Para Elio Menéndez, mis disculpas. Me aproveché de su amistad con el afán de escamotearles aquel bendito oficio para cantar la gloria deportiva, y a espaldas suyas hasta me apoderé de sus originales, garabateados con una letra incómoda que poco a poco supe descifrar. En el lento repaso de dichos papelitos, extraídos inescrupulosamente del cesto de basura, aprendí que tachar demasiado es el mejor camino en la encrucijada literaria. Su propensión a machacar en cada frase es una enfermedad que le agradezco. 
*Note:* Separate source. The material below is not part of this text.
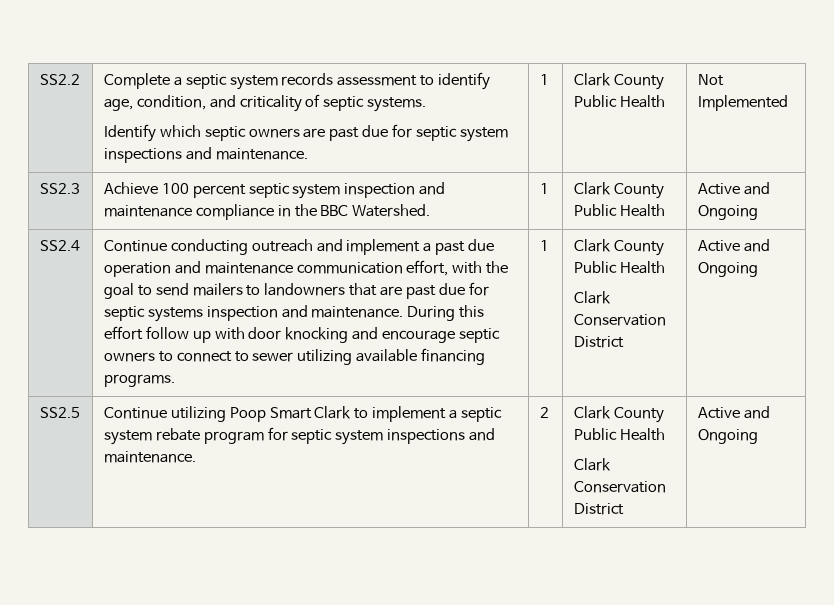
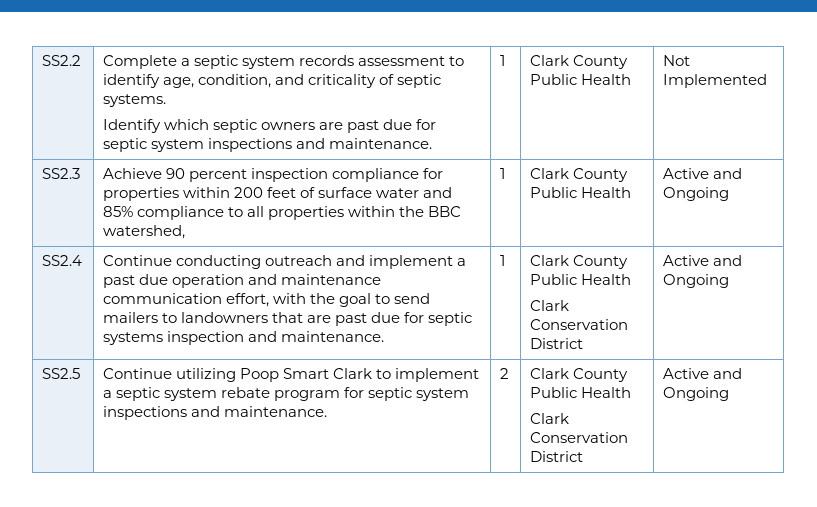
- SS2.3 | Achieve 100 percent septic system inspection and maintenance compliance in the BBC Watershed. | 1 | Clark County Public Health | Active and Ongoing
+ SS2.3 | Achieve 90 percent inspection compliance for properties within 200 feet of surface water and 85% compliance to all properties within the BBC watershed, | 1 | Clark County Public Health | Active and Ongoing
- During this effort follow up with door knocking and encourage septic owners to connect to sewer utilizing available financing programs.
He de seguir siendo sincero: hubo una época en la que descueré a Eladio Secades. Me sentaba ante grandes, polvorientos volúmenes de añejos periódicos, leía y releía sus estampas, su modo tan “su modo” de versar sobre negros campeones de boxeo y señoritas con sombrillas blancas. Aquello me marcó, lo admito sin rubor, mucho más que el descenso del Dante a los infiernos, y tanto como el rostro del atribulado personaje del grito de Edward Munich. 

No lo olvido: de Manuel González Bello conspiraba sus mofas sabatinas, las devoraba con envidia azul y un hincapié enfermizo en su destreza para dejar el libro y recobrarlo sin que la transición fuera evidente. Todavía memorizo decenas de sus gags, y resuelvo no pocas situaciones apelando al sarcasmo de aquel sátiro con “ojos de permanente asombro”. 

Por no echar levadura en sus bien alimentadas vanidades, prefiero obviar la confesión de mis desfalcos a las crónicas de Pepe Alejandro y de Luis Sexto. Mas, al menos, voy a dar una pista: Son enormes. 

De vez en vez, alguien me congratula por tal o mas cual crónica. Una crónica que, en realidad, no es otra cosa que un cadáver exquisito, un monstruo, un hijo de la promiscuidad, un clon satisfactorio. Eso mismo: una crónica que es una “clónica”. 

Pero eso solamente lo sé yo, y por eso respondo a los elogios con una sonrisa compasiva.